That town was mine. It was where Mary Ziemba first had settled, it was where she since had lived, and it was where she had retired a few years ago, on top of a pine-treed hill edging the valley that, thanks to her great and unbridled generosity, for ages to come would echo her surname. Everybody around here was born in the hospital's Ziemba Wing. Everybody borrowed their reading materials from the Ziemba Public Library or its roving bookmobile. Everybody learned to swim in the tepid little lake at Ziemba Park. The most selfless among us were named Ziemba Volunteers of the Year and got fine cash awards and the chance to be first in the buffet line at an annual recognition breakfast. The hungriest among us grew up strong and healthy on free groceries from the Grand Z Food for All program, founded decades before handing out dented canned goods was something rock stars did for photo opportunities. The neediest among us vied for the Ziemba Grants that propelled winners free of charge through four entire years at the colleges of their choice. The most directionless of all of us learned marketable skills in the fancy carpeted Ziemba Pre-Release Center up at the new jail. When we were kids pestering my mother for some money to go downstreet, shed complain, "Hey — who do you think I am? Mary Ziemba?" And we'd all crack up at the thought of something that would have been so wonderful, but that unfortunately was not true.

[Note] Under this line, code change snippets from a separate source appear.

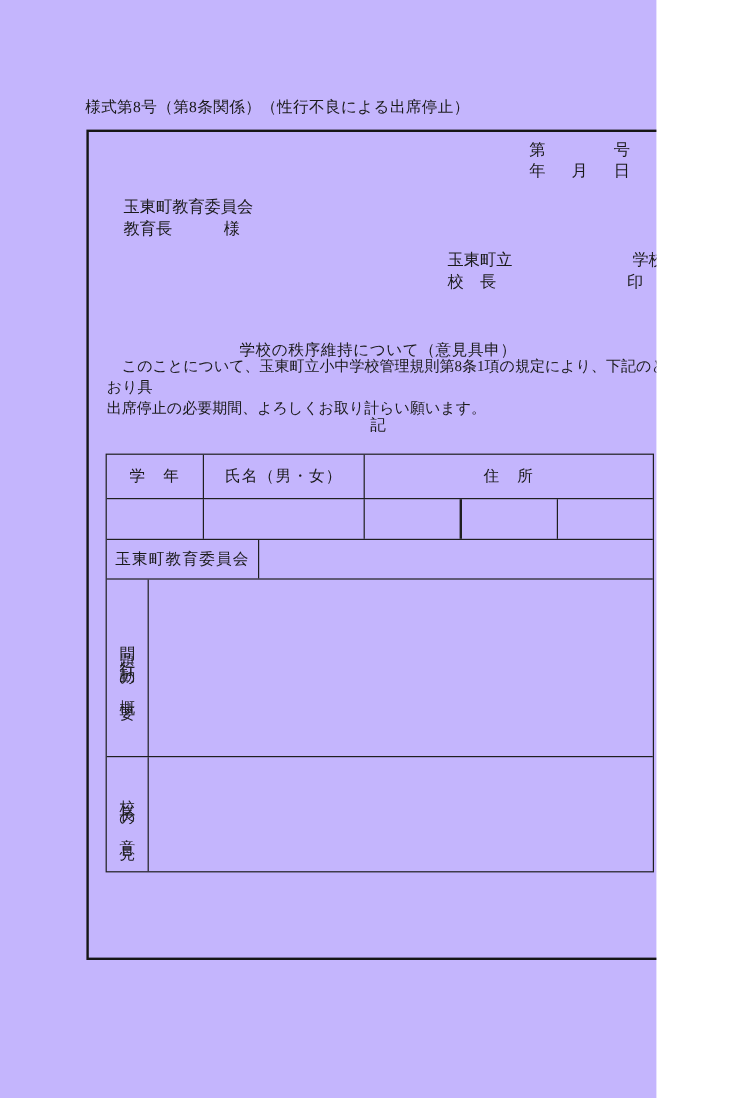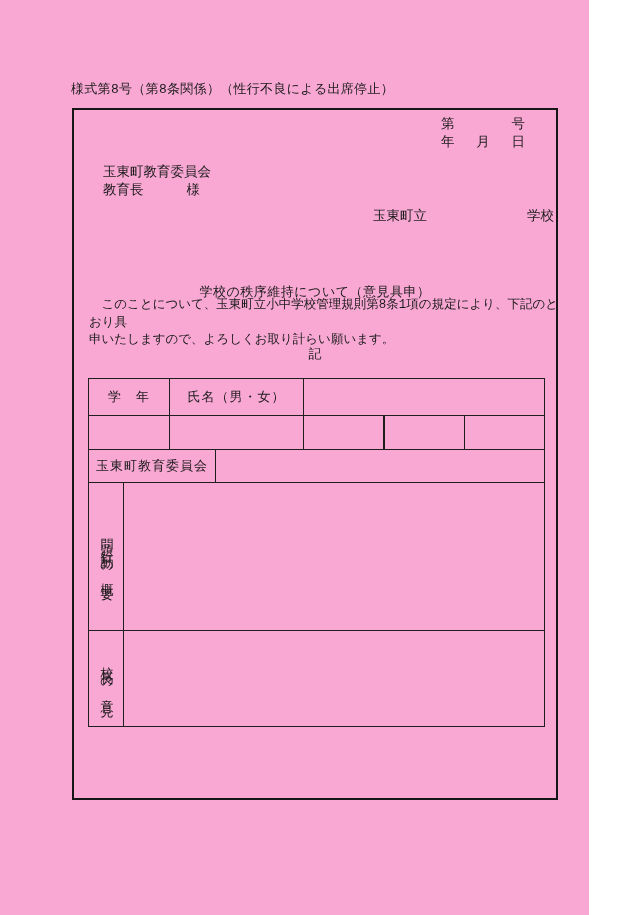--- a/index.html
+++ b/index.html
@@ -4,8 +4,8 @@
 <style>
   html,body { margin:0; padding:0; background:#ffffff; }
   .page {
-    position:relative; width:589px; height:915px; background:#f9a8d4;
-    font-family:Liberation Mono, monospace; color:#1a1a1a;
+    position:relative; width:547px; height:915px; background:#c4b5fd;
+    font-family:Liberation Serif, serif; color:#1a1a1a;
     overflow:hidden;
   }
   .form-label { position:absolute; left:71px; top:80px; font-size:13px; letter-spacing:0.3px; }

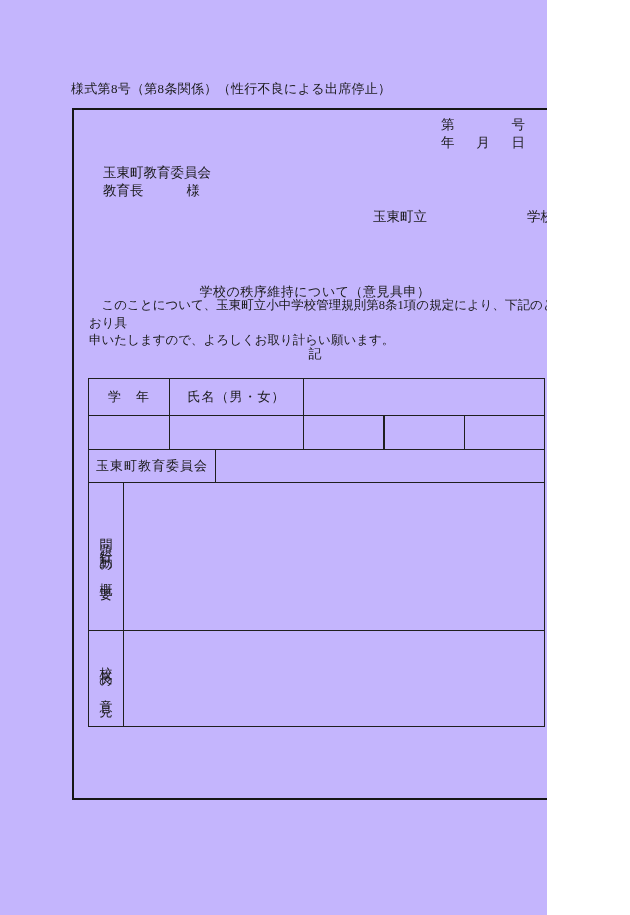--- a/index.html
+++ b/index.html
@@ -82,6 +82,10 @@
         <span>玉東町立</span>
         <span>学校</span>
       </div>
+      <div class="hline flex-between sender-line2">
+        <span>校　長</span>
+        <span>印</span>
+      </div>
     </div>
 
     <div class="abs subject">学校の秩序維持について（意見具申）</div>

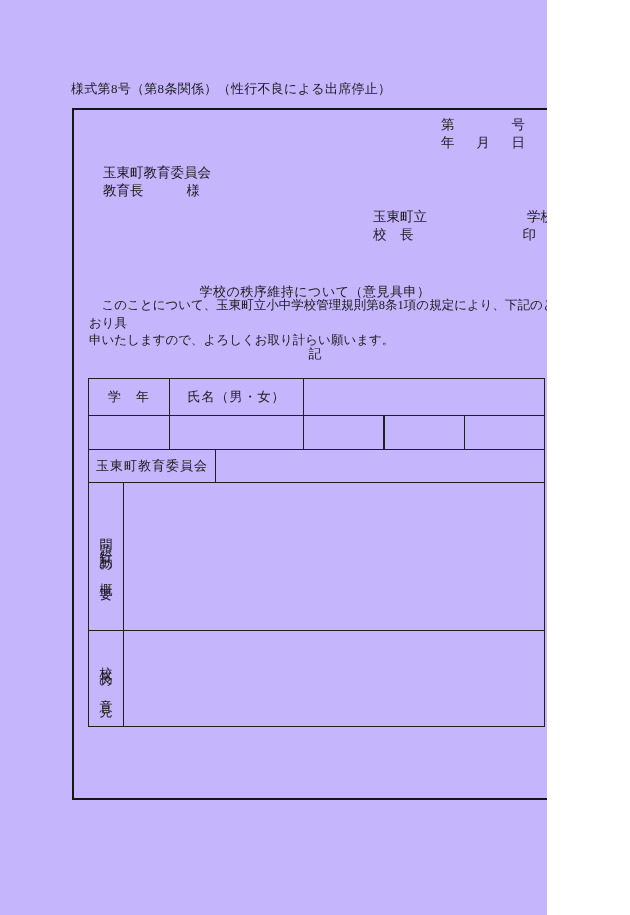--- a/index.html
+++ b/index.html
@@ -92,7 +92,7 @@
 
     <div class="abs body-par">
       <div class="body-line">　このことについて、玉東町立小中学校管理規則第8条1項の規定により、下記のとおり具</div>
-      <div class="body-line">申いたしますので、よろしくお取り計らい願います。</div>
+      <div class="body-line">出席停止の必要期間、よろしくお取り計らい願います。</div>
     </div>
 
     <div class="abs record-marker">記</div>

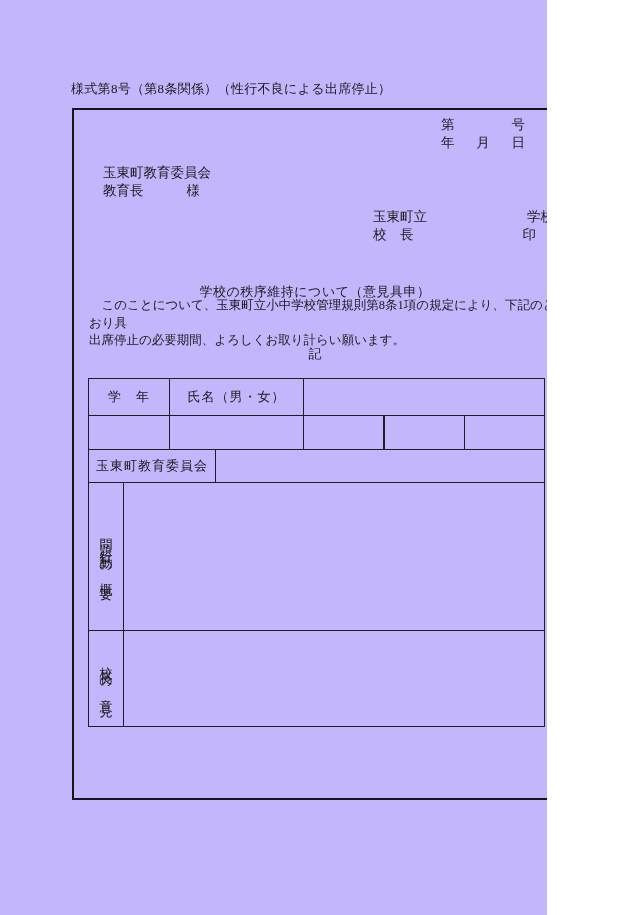--- a/index.html
+++ b/index.html
@@ -103,6 +103,7 @@
       <div class="t-row h37">
         <div class="t-cell w-grade">学　年</div>
         <div class="t-cell w-name">氏名（男・女）</div>
+        <div class="t-cell w-flex no-br">住　所</div>
       </div>
 
       <div class="t-row h34">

And I haven't even gotten around to the most important fact about Mary Ziemba: She had a thing for art. At least for art made by people that most other people have heard of. I was back in high school when I clipped and saved a newspaper story about her small and cautious but enviable collection of American artists, and it always had thrilled me to know that within only a few miles of my own door hung a Cassatt, a Homer, two works by the first two Wyeths, and, side by side in what the story described as "a reverent alcove," a Stieglitz and an O'Keeffe.

"Yes?" I managed that much into the telephone. "Hello?"

"Hi, this..."

"Yes, I heard you; I just came in." I said that every time I picked up on somebody I decided I wanted to talk with after all, but this time it was the truth. To underline that, I added, "I really did."

"Well then, I'm glad I caught you," Mary Ziemba said in a voice that, well, actually could have belonged to any regular person. "You know, I wanted to tell you I've admired your work for a long time."

How could I have known that? What had she seen? I lowered myself onto the arm of the wing chair next to the telephone table. "Really?" I asked this too quickly, I knew. "I mean, thank you."

"No — thank you," she said firmly, putting the emphasis on me. "I've been meaning to speak to you for a while. Now here I am."

Neither of us said anything for a moment, and both of us could hear the ticking of one big clock somewhere on her end line. It was the same sound I figured the Cassatt could hear, and I felt closer to greatness just listening. Then came the interruption, of that moment, and of my life as it had been rolling along less eventful with each passing year:

"I need you to make me a painting," Mary Ziemba said to me. "I'd like it to be a watercolor. I need it completed by Christmastime. When there will be an exhibition. You may name the fair price."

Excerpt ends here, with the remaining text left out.